I will quote JEP 425:
While [modern async designs] remove the limitation on throughput imposed by the scarcity of OS threads, it comes at a high price: It requires what is known as an asynchronous programming style, employing a separate set of I/O methods that do not wait for I/O operations to complete but rather, later on, signal their completion to a callback. Without a dedicated thread, developers must break down their request-handling logic into small stages, typically written as lambda expressions, and then compose them into a sequential pipeline with an API (see CompletableFuture, for example, or so-called “reactive” frameworks). They thus forsake the language’s basic sequential composition operators, such as loops and try/catch
blocks.
The fundamental distinction between synchronous and asynchronous programming is that synchronous code returns its result directly:
def getUser(id: UserId): User
On the other hand, asynchronous code returns its result indirectly, by invoking a callback (don’t call me, I’ll call you):
def getUser(callback: UserId => Unit): Unit
In asynchronous programming, this could be termed an asynchronous return, to draw attention to its semantic equivalence with synchronous return.
Now, await
/async
or even for
comprehensions slightly muddy the waters, because when you use such higher-level machinery that is built on callbacks, you do not see the callbacks, either at all, or very clearly. That is not an accident, it is by design: we wish to minimize the visible introduction of callbacks, so we can avoid callback hell.
But that await
/async
or even a for
comprehension are capable of hiding callbacks does not change the fact that these systems are precisely asynchronous because they are implemented using callbacks.
So, in summary, sync programming is a style of programming whereby we invoke (synchronous) functions that synchronously return their values to us, and async programming is a style of programming where we invoke (asynchronous) functions that asynchronously return their values to us through the mechanism of callbacks, whether that is visible or hidden.
The reason the industry adopted asynchronous programming, despite the fact that it is a more difficult style to program in (even with added layers), is scalability. Quoting JEP 425 again:
Some developers wishing to utilize hardware to its fullest have given up the thread-per-request style in favor of a thread-sharing style. Instead of handling a request on one thread from start to finish, request-handling code returns its thread to a pool when it waits for an I/O operation to complete so that the thread can service other requests.

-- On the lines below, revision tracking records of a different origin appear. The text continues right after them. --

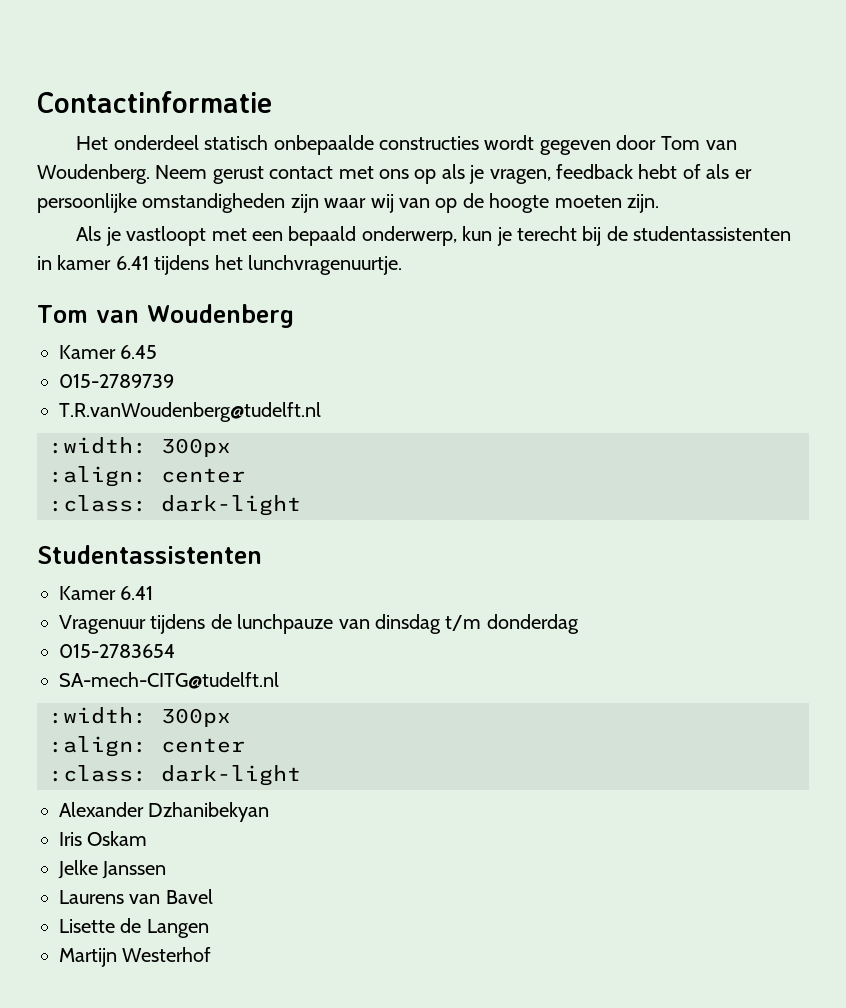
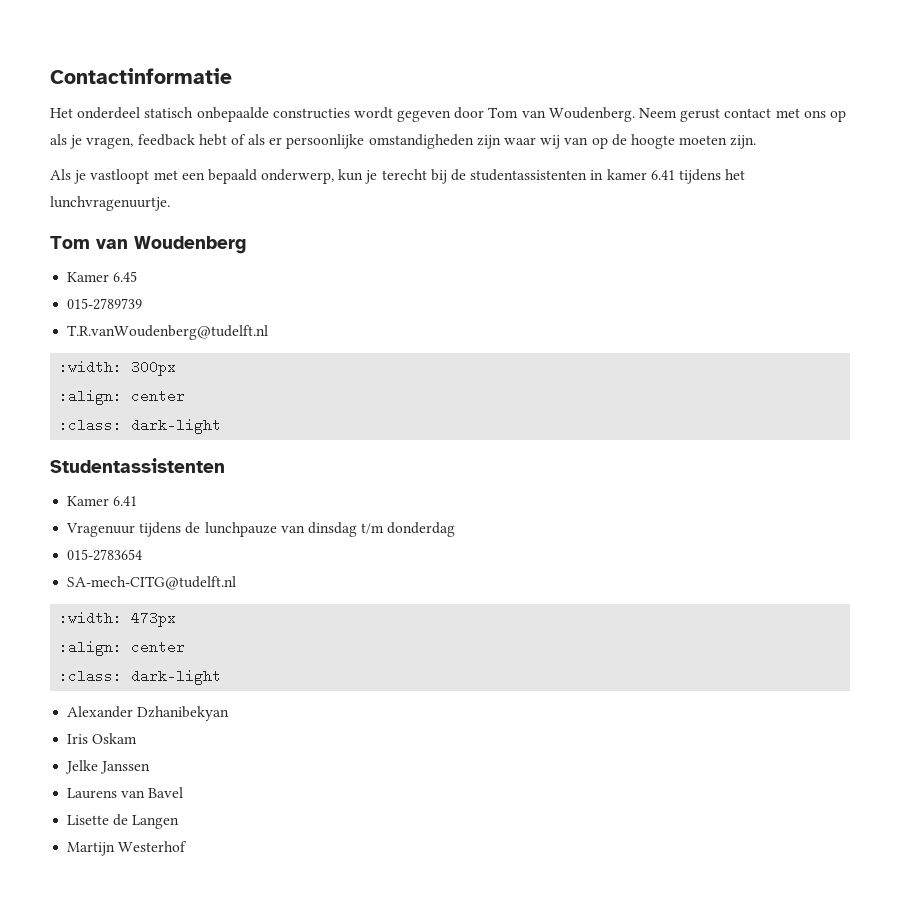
  SA-mech-CITG@tudelft.nl
- :width: 300px
+ :width: 473px

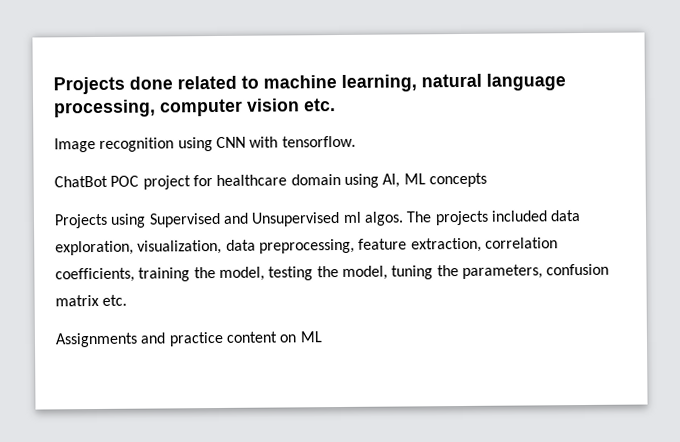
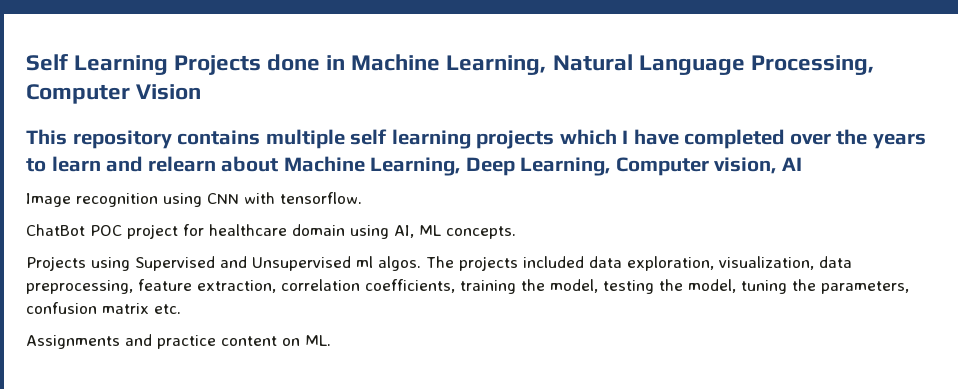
- Projects done related to machine learning, natural language processing, computer vision etc.
+ Self Learning Projects done in Machine Learning, Natural Language Processing, Computer Vision
+ This repository contains multiple self learning projects which I have completed over the years to learn and relearn about Machine Learning, Deep Learning, Computer vision, AI
- ChatBot POC project for healthcare domain using AI, ML concepts
+ ChatBot POC project for healthcare domain using AI, ML concepts.
- Assignments and practice content on ML
+ Assignments and practice content on ML.

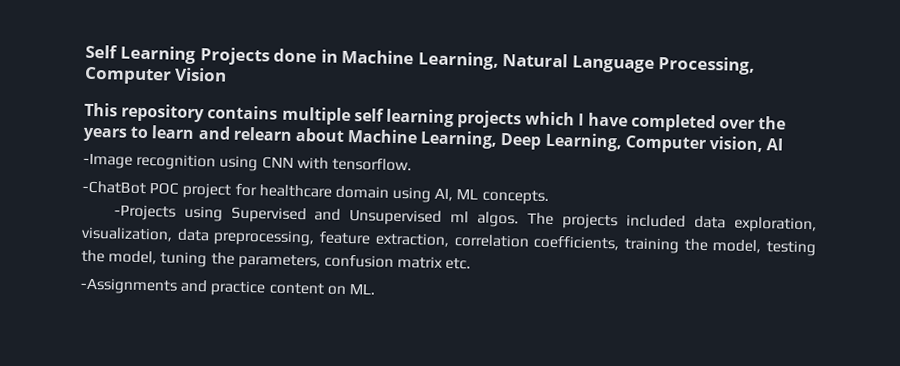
- Image recognition using CNN with tensorflow.
+ -Image recognition using CNN with tensorflow.
- ChatBot POC project for healthcare domain using AI, ML concepts.
+ -ChatBot POC project for healthcare domain using AI, ML concepts.
- Projects using Supervised and Unsupervised ml algos.
+ -Projects using Supervised and Unsupervised ml algos.
- Assignments and practice content on ML.
+ -Assignments and practice content on ML.

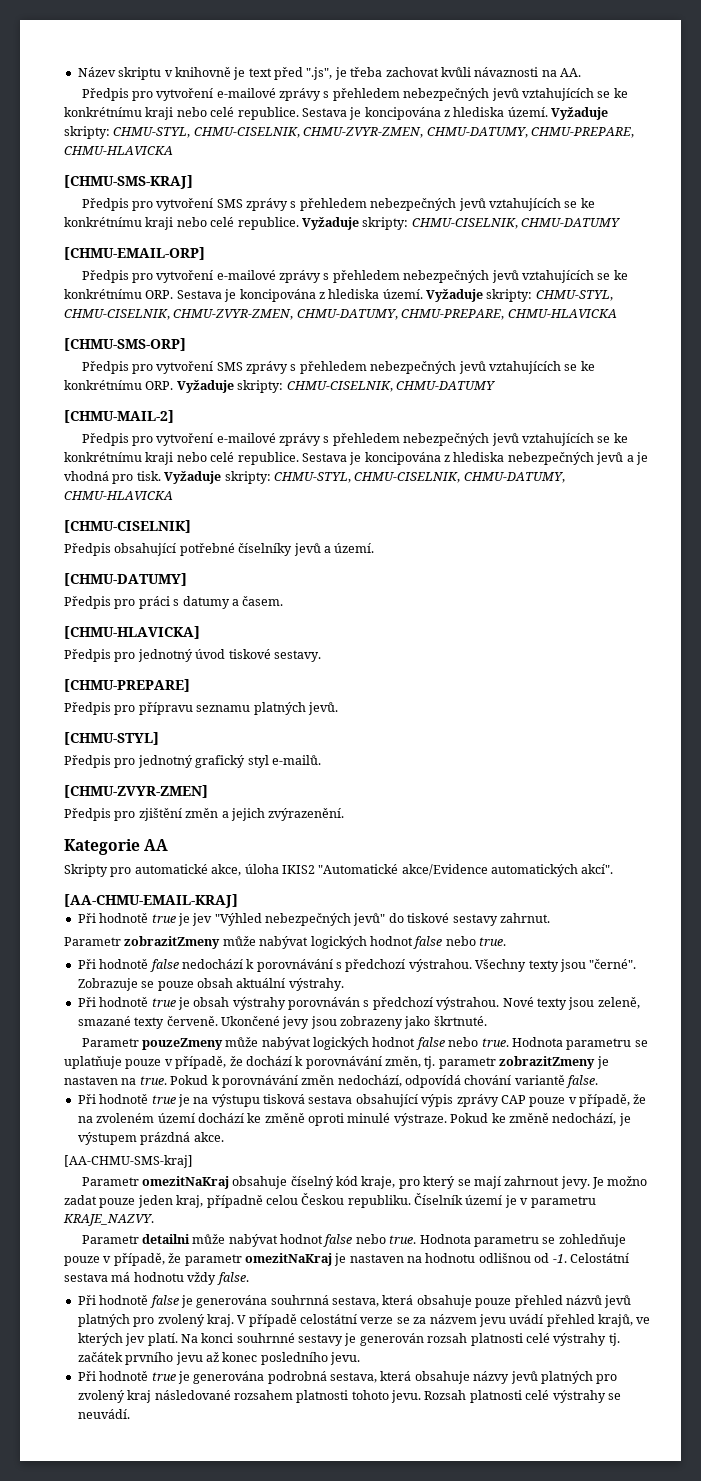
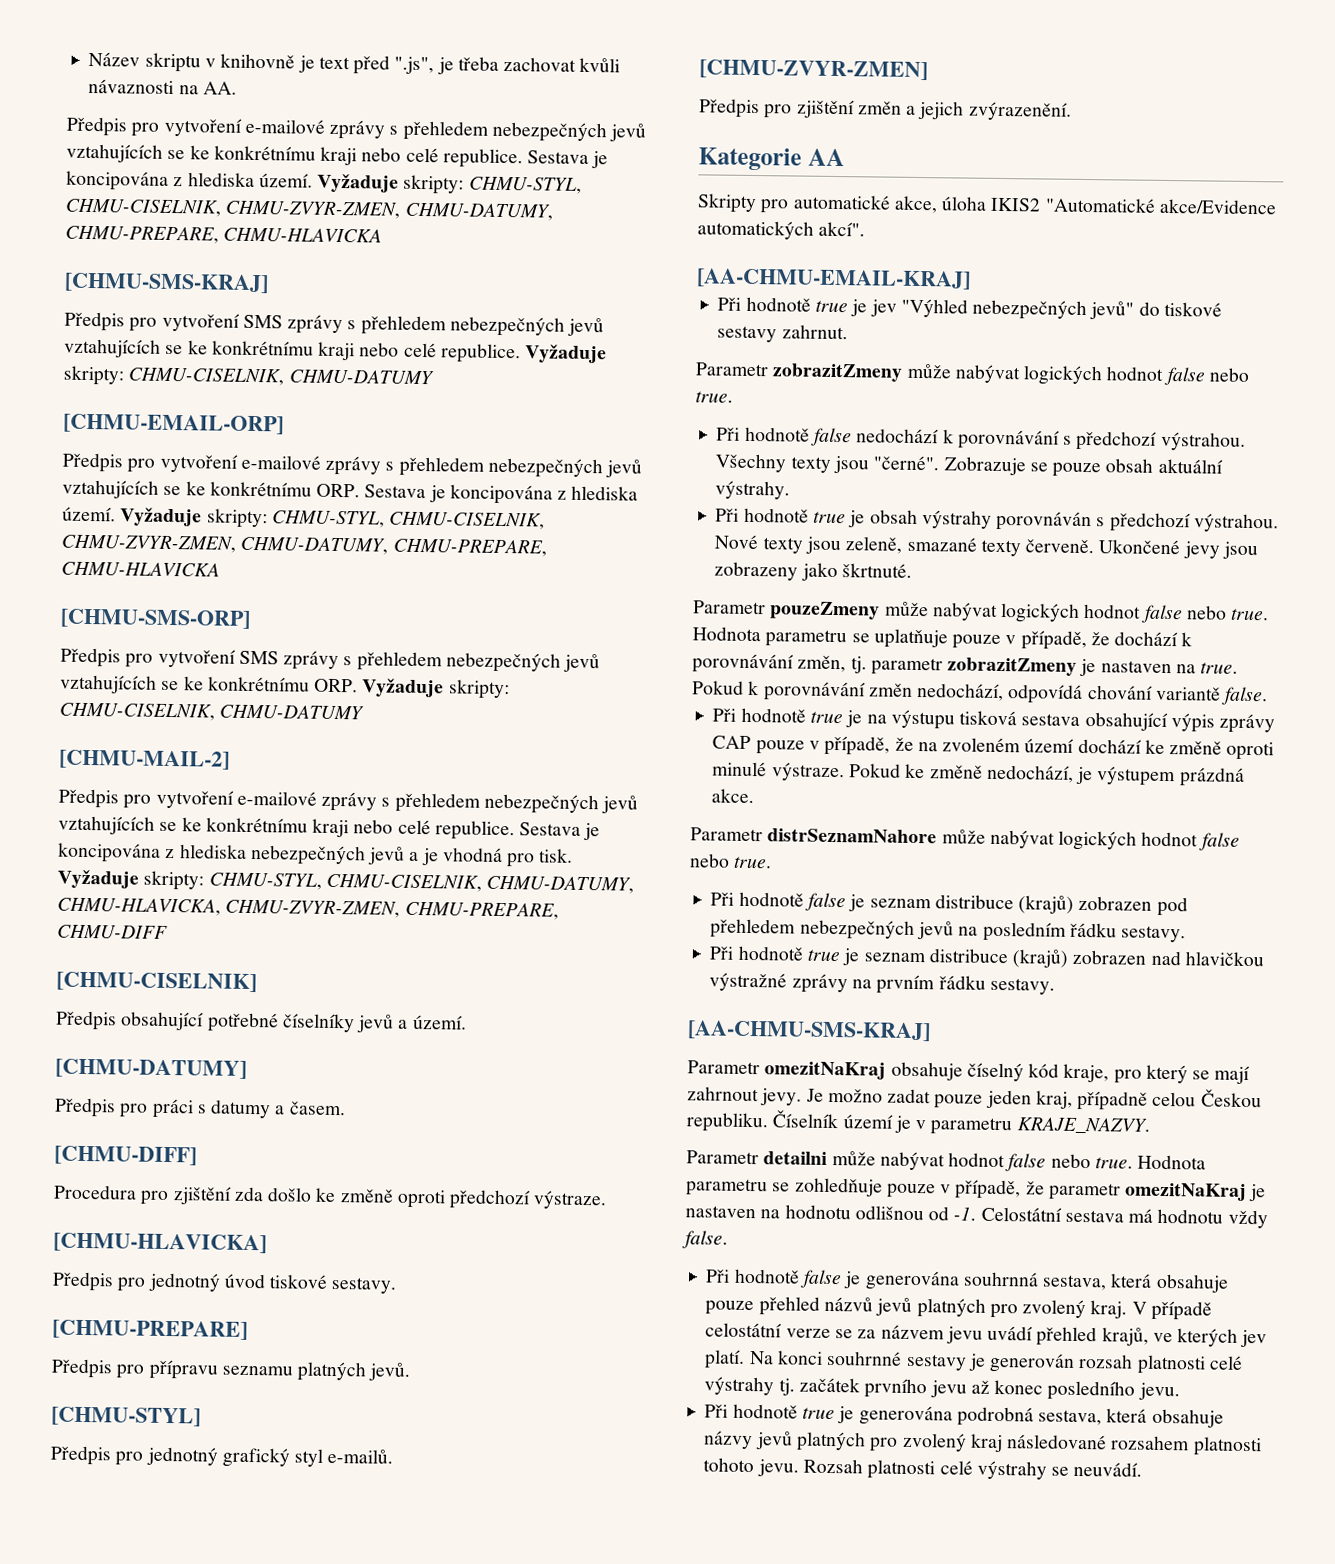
- Vyžaduje skripty: CHMU-STYL, CHMU-CISELNIK, CHMU-DATUMY, CHMU-HLAVICKA
+ Vyžaduje skripty: CHMU-STYL, CHMU-CISELNIK, CHMU-DATUMY, CHMU-HLAVICKA, CHMU-ZVYR-ZMEN, CHMU-PREPARE, CHMU-DIFF
+ [CHMU-DIFF]
+ Procedura pro zjištění zda došlo ke změně oproti předchozí výstraze.
- [AA-CHMU-SMS-kraj]
+ Parametr distrSeznamNahore může nabývat logických hodnot false nebo true.
+ Při hodnotě false je seznam distribuce (krajů) zobrazen pod přehledem nebezpečných jevů na posledním řádku sestavy.
+ Při hodnotě true je seznam distribuce (krajů) zobrazen nad hlavičkou výstražné zprávy na prvním řádku sestavy.
+ [AA-CHMU-SMS-KRAJ]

We program with callbacks because we must, not because it is our preferred programming model. Our preferred programming model is synchronous programming.
Now, over time, async machinery has evolved to replicate sync machinery:
- Just like synchronous code can “block”, so to asynchronous code can “block”. In an asynchronous context, “blocking” means that there exists a potentially infinite delay between the registration of a callback, and the invocation of the callback, where such delay is caused by the result not yet being available from some external system (e.g. a response to a request, a chunk of data, etc.).
- Just like synchronous code “suspends” when it blocks, so also asynchronous code “suspends” when it blocks.
- Most async systems have replicated exceptions, including exception handling, and in some cases, even
finally
.
- Just like asynchronous code may never resume (which corresponds to the callback never being invoked), synchronous code may never resume (e.g.
while(true){}
).
- Etc.
At this point, for every useful or necessary feature in synchronous programming, there exists an analogue in asynchronous programming, whose implementation may be quite different, because it is based on callbacks, but whose semantics are identical, at least up to the limitations of callback-based programming (e.g. async stack traces are notoriously difficult because they require runtime support).
Now, Loom has arisen precisely because we would like to have our cake and eat it too:
- We wish to achieve the scalability of systems built on callbacks.
- We wish to program synchronously, in a direct style, without callbacks.
Loom gives us this magical combination through virtual threads, which have the same computation model as ordinary threads, but without the high cost. Effectively, this lets us create large numbers of threads, which “block” all the time, but this “blocking” is implemented inside the JVM, and therefore, it does not have to block operating system threads, which enables a small number of operating system threads to execute the work of large numbers of virtual threads.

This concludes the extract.